● Task to carry out: The response should be an exact copy of every record.

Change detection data

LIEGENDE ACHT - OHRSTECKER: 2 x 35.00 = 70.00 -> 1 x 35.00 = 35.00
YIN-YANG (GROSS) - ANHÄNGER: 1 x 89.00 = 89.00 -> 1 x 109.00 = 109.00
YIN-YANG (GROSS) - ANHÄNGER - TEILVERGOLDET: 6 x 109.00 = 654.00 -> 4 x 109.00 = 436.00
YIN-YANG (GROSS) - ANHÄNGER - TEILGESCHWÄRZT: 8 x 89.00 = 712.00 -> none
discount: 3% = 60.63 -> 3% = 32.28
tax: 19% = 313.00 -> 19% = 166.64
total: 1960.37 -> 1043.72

● Exercise answer:
LIEGENDE ACHT - OHRSTECKER: 2 x 35.00 = 70.00 -> 1 x 35.00 = 35.00
YIN-YANG (GROSS) - ANHÄNGER: 1 x 89.00 = 89.00 -> 1 x 109.00 = 109.00
YIN-YANG (GROSS) - ANHÄNGER - TEILVERGOLDET: 6 x 109.00 = 654.00 -> 4 x 109.00 = 436.00
YIN-YANG (GROSS) - ANHÄNGER - TEILGESCHWÄRZT: 8 x 89.00 = 712.00 -> none
discount: 3% = 60.63 -> 3% = 32.28
tax: 19% = 313.00 -> 19% = 166.64
total: 1960.37 -> 1043.72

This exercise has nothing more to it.